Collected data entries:
──────────────────────────────
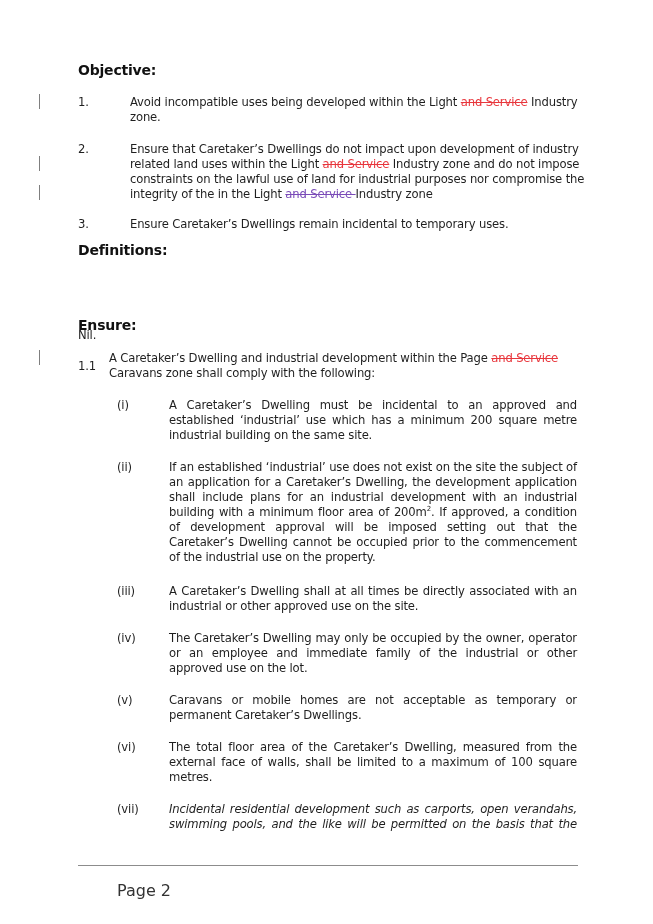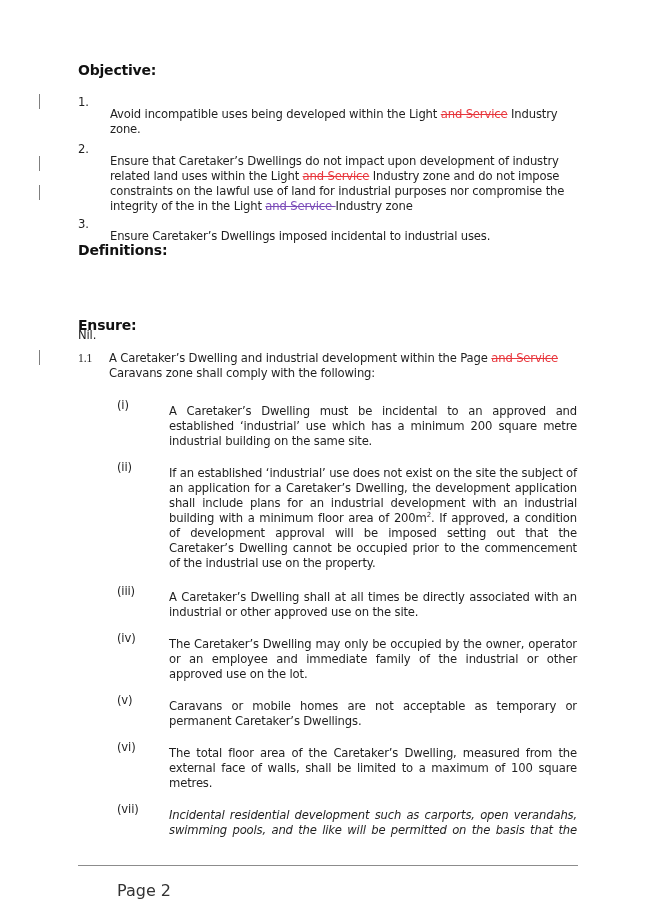--- a/index.html
+++ b/index.html
@@ -5,24 +5,24 @@
     html, body { margin: 0; padding: 0; background: #ffffff; }
     body {
       width: 653px; height: 924px; position: relative; overflow: hidden;
       font-family: "DejaVu Sans", sans-serif; color: #1f1f1f;
     }
     .page { position: absolute; left: 0; top: 0; width: 653px; height: 888px; }
     .h { position: absolute; left: 78px; font-weight: bold; font-size: 14px; color: #111; letter-spacing: -0.2px; }
     .txt { font-size: 11.6px; line-height: 15px; letter-spacing: -0.15px; }
     .obj { position: absolute; left: 78px; width: 500px; }
     .obj .num { position: absolute; left: 0; top: 0; }
-    .obj .body { position: absolute; left: 32px; top: 0; width: 460px; margin-top: 12px; }
+    .obj .body { position: absolute; left: 52px; top: 0; width: 460px; }
     .sub { position: absolute; left: 117px; width: 462px; }
     .sub .num { position: absolute; left: 0; top: 0; }
-    .sub .body { position: absolute; left: 52px; top: 6px; width: 408px; text-align: justify; }
+    .sub .body { position: absolute; left: 52px; top: 0; width: 408px; text-align: justify; }
     .del-red { color: #e8363c; text-decoration: line-through; }
     .del-purple { color: #7a4bb8; text-decoration: line-through; }
     .bar { position: absolute; left: 39px; width: 1px; background: #7f7f7f; }
     .footer-rule { position: absolute; left: 78px; top: 865px; width: 500px; height: 1px; background: #8c8c8c; }
     .footer-page { position: absolute; left: 117px; top: 881px; font-size: 16px; color: #333; }
     sup { font-size: 7px; line-height: 0; }
   </style>
 </head>
 <body>
 
@@ -45,31 +45,31 @@
   <div class="obj txt" style="top:142px;">
     <span class="num">2.</span>
     <div class="body">
       <span>Ensure that Caretaker’s Dwellings do not impact upon development of industry related land uses within the Light </span><span class="del-red" style="color: rgb(232, 54, 60);">and Service</span><span> Industry zone and do not impose constraints on the lawful use of land for industrial purposes nor compromise the integrity of the in the Light </span><span class="del-purple" style="color: rgb(122, 75, 184);">and Service </span><span>Industry zone</span>
     </div>
   </div>
 
   <div class="obj txt" style="top:217px;">
     <span class="num">3.</span>
     <div class="body">
-      <span>Ensure Caretaker’s Dwellings imposed incidental to industrial uses.</span>
+      <span>Ensure Caretaker’s Dwellings remain incidental to temporary uses.</span>
     </div>
   </div>
 
   <div class="h" style="top:242px;">Definitions:</div>
   <div class="txt" style="position:absolute;left:78px;top:284px;margin-top:44px;">Nil.</div>
 
   <div class="h" style="top:317px;">Ensure:</div>
 
   <div class="txt" style="position:absolute;left:78px;top:351px;width:500px;">
-    <span style="position:absolute;left:0;top:0;font-family:Liberation Serif, serif;">1.1</span>
+    <span style="position:absolute;left:0;top:8px;">1.1</span>
     <div style="position:absolute;left:31px;top:0;width:470px;">
       <span>A Caretaker’s Dwelling and industrial development within the Page </span><span class="del-red" style="color: rgb(232, 54, 60);">and  Service</span><span> Caravans zone shall comply with the following:</span>
     </div>
   </div>
 
   <div class="sub txt" style="top:398px;">
     <span class="num">(i)</span>
     <div class="body">A Caretaker’s Dwelling must be incidental to an approved and established ‘industrial’ use which has a minimum 200 square metre industrial building on the same site.</div>
   </div>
──────────────────────────────
◆ Your assignment: From the records above, repeat exactly the lines from the one with "<span>A Caretaker’s Dwelling" through the one with "the same site.</div>", both included.

◆ Response to this task:
       <span>A Caretaker’s Dwelling and industrial development within the Page </span><span class="del-red" style="color: rgb(232, 54, 60);">and  Service</span><span> Caravans zone shall comply with the following:</span>
     </div>
   </div>
 
   <div class="sub txt" style="top:398px;">
     <span class="num">(i)</span>
     <div class="body">A Caretaker’s Dwelling must be incidental to an approved and established ‘industrial’ use which has a minimum 200 square metre industrial building on the same site.</div>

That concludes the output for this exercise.